Each line in the records below, from the one that contains "- Well, look" to the one that contains "fill this void.", should be reproduced exactly, the first and last included.

» Records shown:

____

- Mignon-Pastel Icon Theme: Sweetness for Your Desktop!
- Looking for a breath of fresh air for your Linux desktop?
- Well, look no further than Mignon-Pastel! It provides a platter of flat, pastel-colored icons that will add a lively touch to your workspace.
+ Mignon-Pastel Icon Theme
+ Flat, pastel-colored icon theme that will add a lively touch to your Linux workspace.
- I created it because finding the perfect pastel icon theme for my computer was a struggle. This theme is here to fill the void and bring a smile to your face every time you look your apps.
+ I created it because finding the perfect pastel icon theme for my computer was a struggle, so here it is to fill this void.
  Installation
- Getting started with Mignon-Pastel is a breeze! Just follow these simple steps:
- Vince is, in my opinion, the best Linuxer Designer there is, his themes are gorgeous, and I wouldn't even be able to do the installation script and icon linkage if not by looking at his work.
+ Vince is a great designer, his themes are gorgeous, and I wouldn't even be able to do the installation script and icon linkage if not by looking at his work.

____

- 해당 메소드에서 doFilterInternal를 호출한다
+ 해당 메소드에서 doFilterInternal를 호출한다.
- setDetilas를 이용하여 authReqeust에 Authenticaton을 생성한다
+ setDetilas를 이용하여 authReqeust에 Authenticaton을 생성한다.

____

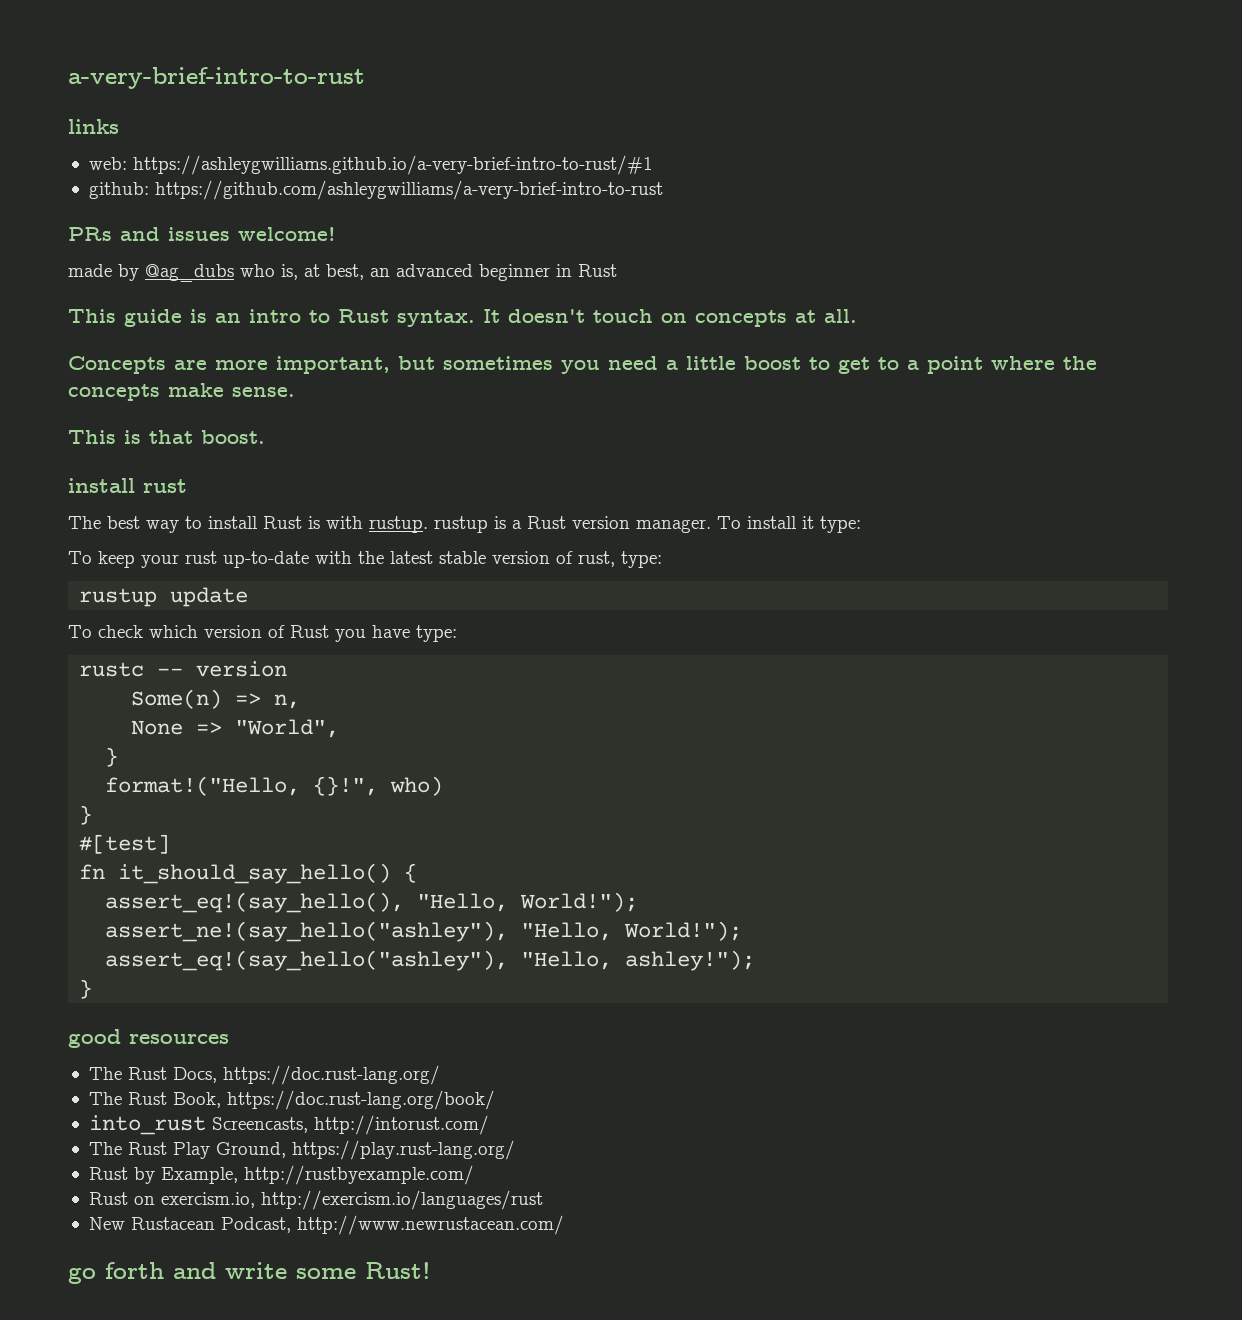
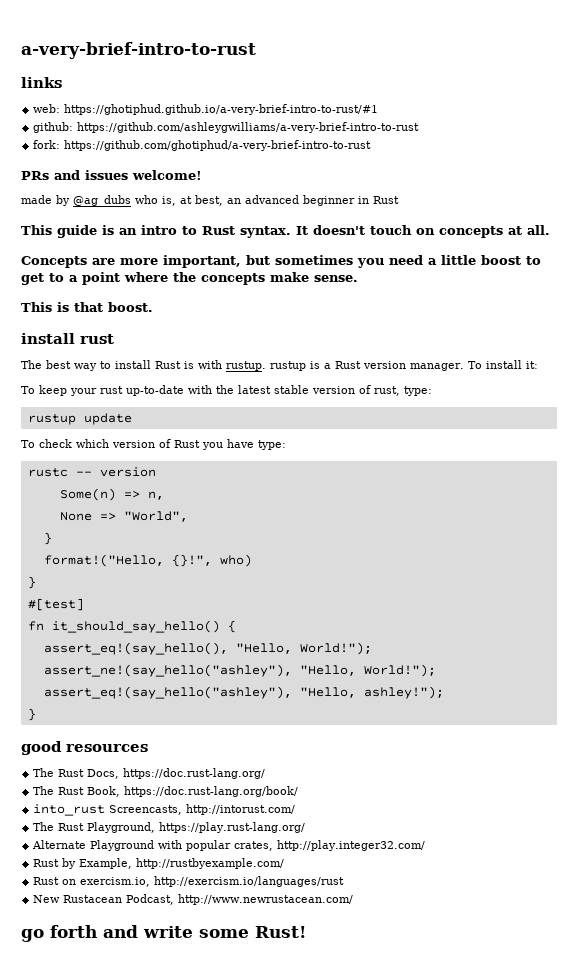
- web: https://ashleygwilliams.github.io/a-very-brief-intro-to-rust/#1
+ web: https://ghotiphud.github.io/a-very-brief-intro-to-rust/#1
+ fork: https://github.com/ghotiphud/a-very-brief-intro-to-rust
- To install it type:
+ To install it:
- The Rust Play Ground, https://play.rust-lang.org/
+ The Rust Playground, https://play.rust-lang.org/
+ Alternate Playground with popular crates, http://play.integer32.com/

____

» Answer area:
- Well, look no further than Mignon-Pastel! It provides a platter of flat, pastel-colored icons that will add a lively touch to your workspace.
+ Mignon-Pastel Icon Theme
+ Flat, pastel-colored icon theme that will add a lively touch to your Linux workspace.
- I created it because finding the perfect pastel icon theme for my computer was a struggle. This theme is here to fill the void and bring a smile to your face every time you look your apps.
+ I created it because finding the perfect pastel icon theme for my computer was a struggle, so here it is to fill this void.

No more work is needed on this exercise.